Governing Extractive Industries: Politics, Histories, Ideas is an open access title available which means it is free to read at Oxford Scholarship Online and offered as a free PDF download from OUP.
Proposals for more effective natural resource governance have traditionally emphasised the importance of institutions and governance, but say less about the political conditions under which institutional change occurs. Governing Extractive Industries synthesises findings regarding the political drivers of institutional change in extractive industry governance. It analyses resource governance from the late nineteenth century to the present in Bolivia, Ghana, Peru, and Zambia, focusing on the ways in which resource governance and national political settlements interact. The authors explore the nature of elite politics, the emergence of new political actors, forms of political contention, changing ideas regarding natural resources and development, the geography of natural resource deposits, and the influence of the transnational political economy of global commodity production.
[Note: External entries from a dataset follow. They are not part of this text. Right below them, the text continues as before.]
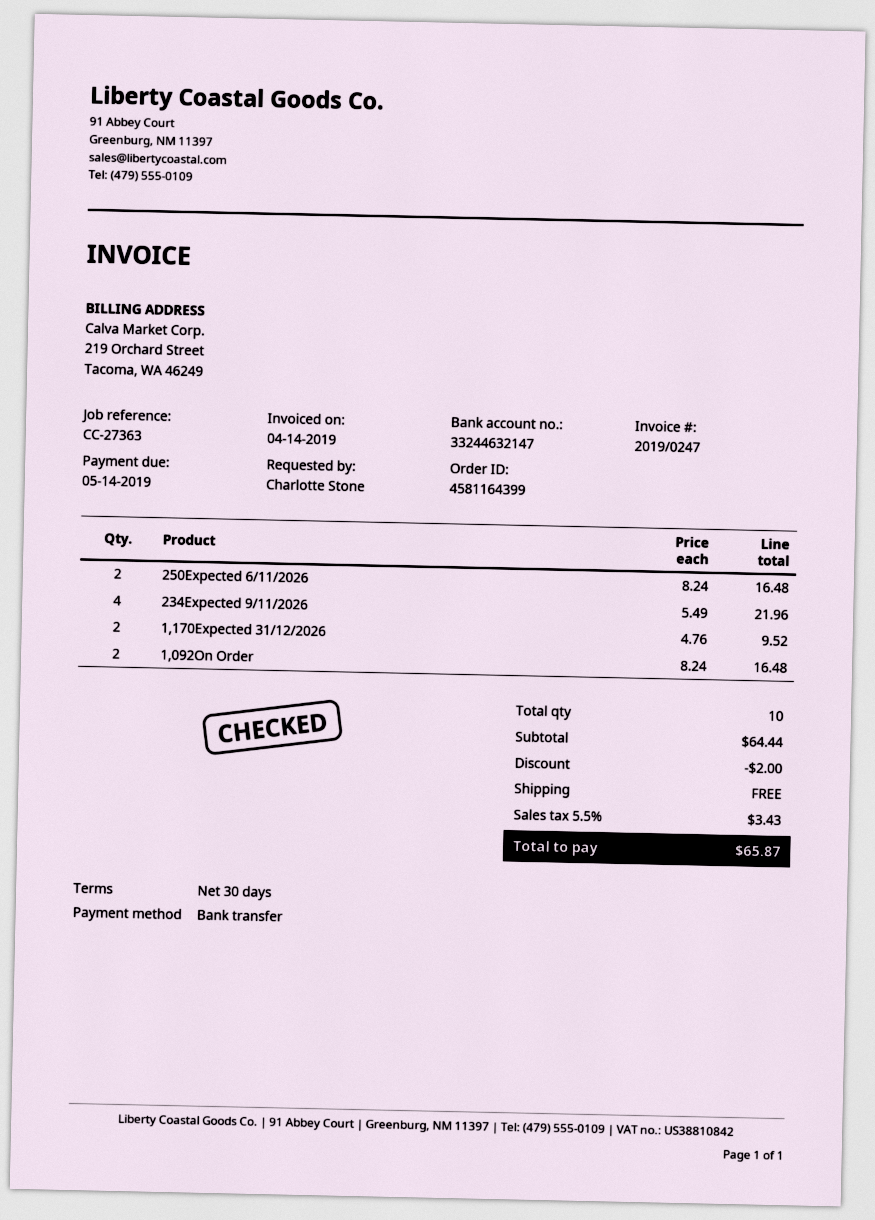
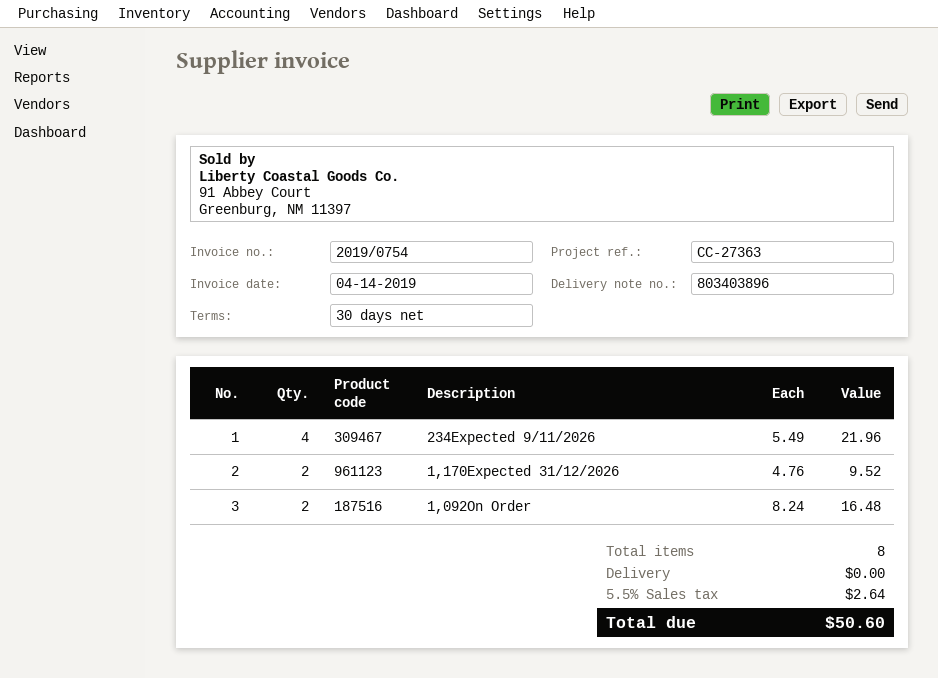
invoice number: 2019/0247 -> 2019/0754
250Expected 6/11/2026: 2 x 8.24 = 16.48 -> none
total quantity: 10 -> 8
discount: 2.00 -> none
tax: 5.5% = 3.43 -> 5.5% = 2.64
total: 65.87 -> 50.60

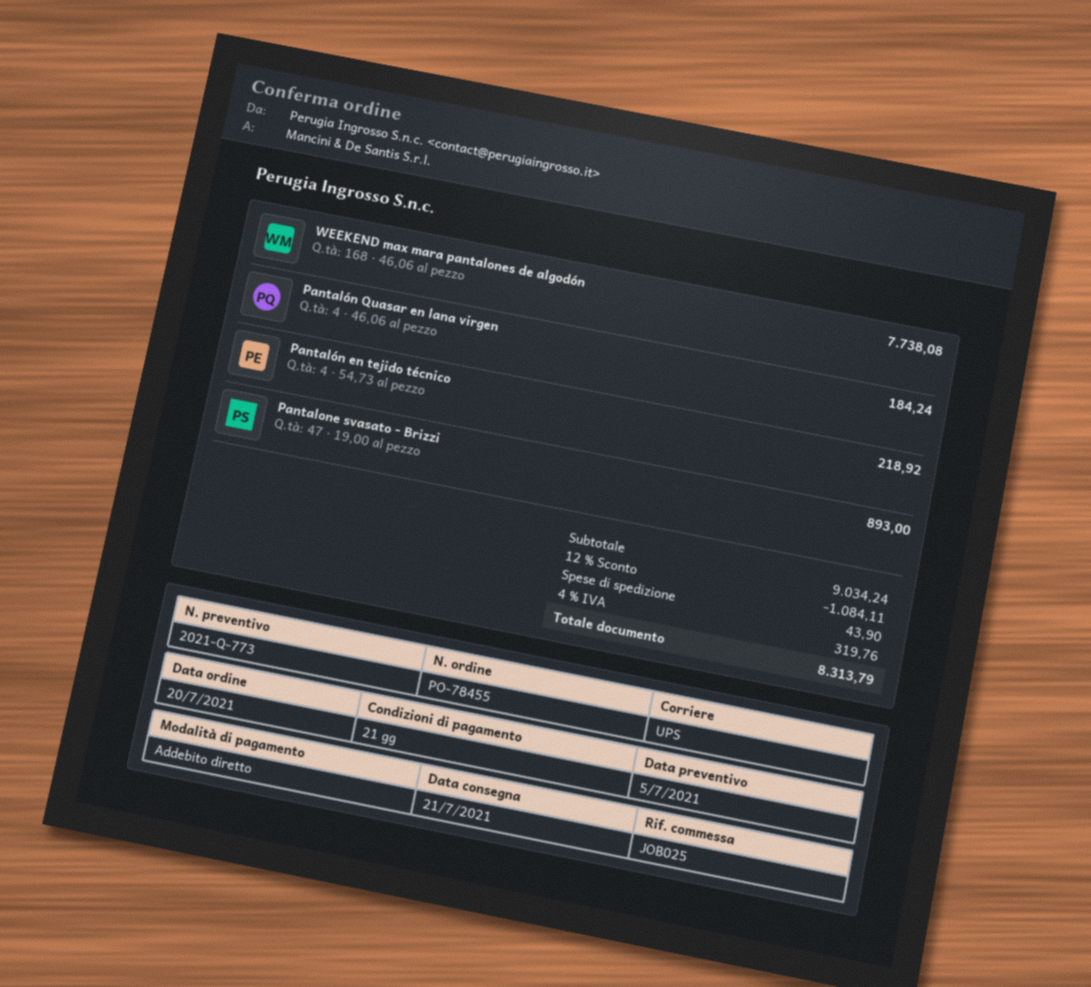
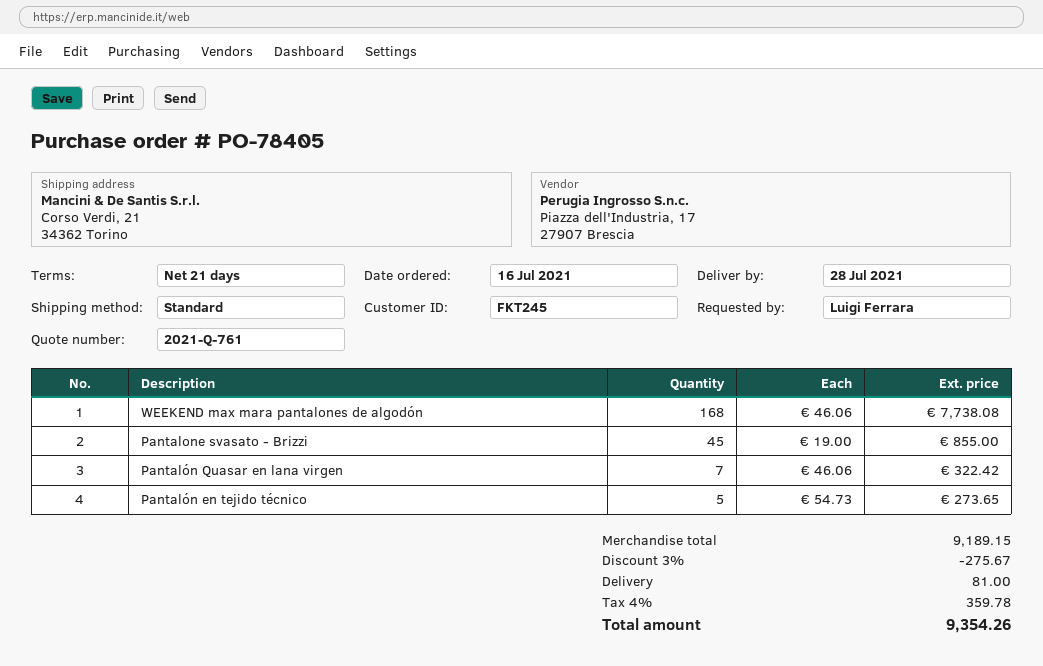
quote number: 2021-Q-773 -> 2021-Q-761
order number: PO-78455 -> PO-78405
order date: 2021-07-20 -> 2021-07-16
delivery date: 2021-07-21 -> 2021-07-28
shipping method: UPS -> standard
Pantalón Quasar en lana virgen: 4 x 46.06 = 184.24 -> 7 x 46.06 = 322.42
Pantalón en tejido técnico: 4 x 54.73 = 218.92 -> 5 x 54.73 = 273.65
Pantalone svasato - Brizzi: 47 x 19.00 = 893.00 -> 45 x 19.00 = 855.00
subtotal: 9034.24 -> 9189.15
discount: 12% = 1084.11 -> 3% = 275.67
shipping: 43.90 -> 81.00
tax: 4% = 319.76 -> 4% = 359.78
total: 8313.79 -> 9354.26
This book has been several years in the making. Ideas for the research project on which it is based slowly began cooking in 2012 as part of wider discussions within the Effective States and Inclusive Development (ESID) Research Centre, an international collaboration of research centres coordinated by the Global Development Institute at the University of Manchester. ESID’s unifying question is: ‘What kinds of politics can help to secure inclusive development, and how can these be promoted?’ This research project asked how one might understand the interactions between political settlements, extractive industry governance, and patterns of inclusion over the long haul. The authors had each worked on extractive industries for a number of years, and for each of them it was more than obvious that politics is central to how the sector is governed. However, the challenge of finding a formal language for talking about this political dimension, and of doing so in a way that would allow for systematic comparison and synthesis across different country contexts, piqued the researcher’s interest. And so began the initiative that has culminated in this open access book.
The books chapters cover: resource extraction and inclusive development before looking at specific examples in Peru, Bolivia, Zambia and Ghana. Political settlements, competitive clientelism and political economy are also analysed.